== Segment start ==

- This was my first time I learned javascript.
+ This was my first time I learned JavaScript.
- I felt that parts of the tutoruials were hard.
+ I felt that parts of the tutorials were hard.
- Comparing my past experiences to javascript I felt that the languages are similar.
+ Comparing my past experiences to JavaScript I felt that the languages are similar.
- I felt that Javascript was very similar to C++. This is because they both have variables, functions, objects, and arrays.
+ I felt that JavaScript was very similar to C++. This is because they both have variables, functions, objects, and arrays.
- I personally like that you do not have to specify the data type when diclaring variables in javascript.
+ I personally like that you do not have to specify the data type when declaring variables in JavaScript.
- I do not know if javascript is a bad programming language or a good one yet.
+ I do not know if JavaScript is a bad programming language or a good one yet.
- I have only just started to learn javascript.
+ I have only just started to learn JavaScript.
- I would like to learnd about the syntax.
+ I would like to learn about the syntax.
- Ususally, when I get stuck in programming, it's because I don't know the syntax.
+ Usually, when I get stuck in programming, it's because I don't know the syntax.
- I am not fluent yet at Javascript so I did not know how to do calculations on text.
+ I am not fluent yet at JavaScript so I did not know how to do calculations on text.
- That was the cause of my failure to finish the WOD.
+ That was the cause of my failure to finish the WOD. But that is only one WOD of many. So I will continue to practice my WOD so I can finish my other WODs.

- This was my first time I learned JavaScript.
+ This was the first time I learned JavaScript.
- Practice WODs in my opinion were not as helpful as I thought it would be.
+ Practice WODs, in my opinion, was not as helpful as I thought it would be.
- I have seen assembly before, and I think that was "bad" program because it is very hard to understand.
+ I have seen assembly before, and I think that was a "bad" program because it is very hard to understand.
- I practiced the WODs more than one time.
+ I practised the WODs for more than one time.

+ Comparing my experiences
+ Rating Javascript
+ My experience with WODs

== Segment end ==
== Segment start ==

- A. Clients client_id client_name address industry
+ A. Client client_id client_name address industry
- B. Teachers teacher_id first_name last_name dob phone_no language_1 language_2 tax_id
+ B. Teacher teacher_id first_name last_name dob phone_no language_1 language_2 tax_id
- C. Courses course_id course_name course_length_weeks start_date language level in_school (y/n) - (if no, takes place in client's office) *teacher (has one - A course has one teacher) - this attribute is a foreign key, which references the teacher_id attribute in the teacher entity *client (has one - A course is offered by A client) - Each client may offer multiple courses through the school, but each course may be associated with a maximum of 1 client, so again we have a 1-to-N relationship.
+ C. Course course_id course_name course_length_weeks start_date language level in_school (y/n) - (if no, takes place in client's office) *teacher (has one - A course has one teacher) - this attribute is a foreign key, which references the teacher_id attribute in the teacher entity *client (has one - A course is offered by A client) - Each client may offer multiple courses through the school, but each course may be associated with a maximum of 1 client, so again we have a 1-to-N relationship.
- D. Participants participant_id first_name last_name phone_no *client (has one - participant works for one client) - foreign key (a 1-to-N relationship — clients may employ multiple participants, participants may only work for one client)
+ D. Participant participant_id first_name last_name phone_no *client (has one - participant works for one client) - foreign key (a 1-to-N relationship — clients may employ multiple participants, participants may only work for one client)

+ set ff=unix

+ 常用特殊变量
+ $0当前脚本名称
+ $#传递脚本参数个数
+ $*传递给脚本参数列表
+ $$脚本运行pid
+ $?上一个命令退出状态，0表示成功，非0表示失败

== Segment end ==

Give back precisely the lines above that start at the line containing "- I felt that Javascript" and end at the line containing "experience with WODs", inclusive. No other lines belong in the output.

Worked solution -
- I felt that Javascript was very similar to C++. This is because they both have variables, functions, objects, and arrays.
+ I felt that JavaScript was very similar to C++. This is because they both have variables, functions, objects, and arrays.
- I personally like that you do not have to specify the data type when diclaring variables in javascript.
+ I personally like that you do not have to specify the data type when declaring variables in JavaScript.
- I do not know if javascript is a bad programming language or a good one yet.
+ I do not know if JavaScript is a bad programming language or a good one yet.
- I have only just started to learn javascript.
+ I have only just started to learn JavaScript.
- I would like to learnd about the syntax.
+ I would like to learn about the syntax.
- Ususally, when I get stuck in programming, it's because I don't know the syntax.
+ Usually, when I get stuck in programming, it's because I don't know the syntax.
- I am not fluent yet at Javascript so I did not know how to do calculations on text.
+ I am not fluent yet at JavaScript so I did not know how to do calculations on text.
- That was the cause of my failure to finish the WOD.
+ That was the cause of my failure to finish the WOD. But that is only one WOD of many. So I will continue to practice my WOD so I can finish my other WODs.

- This was my first time I learned JavaScript.
+ This was the first time I learned JavaScript.
- Practice WODs in my opinion were not as helpful as I thought it would be.
+ Practice WODs, in my opinion, was not as helpful as I thought it would be.
- I have seen assembly before, and I think that was "bad" program because it is very hard to understand.
+ I have seen assembly before, and I think that was a "bad" program because it is very hard to understand.
- I practiced the WODs more than one time.
+ I practised the WODs for more than one time.

+ Comparing my experiences
+ Rating Javascript
+ My experience with WODs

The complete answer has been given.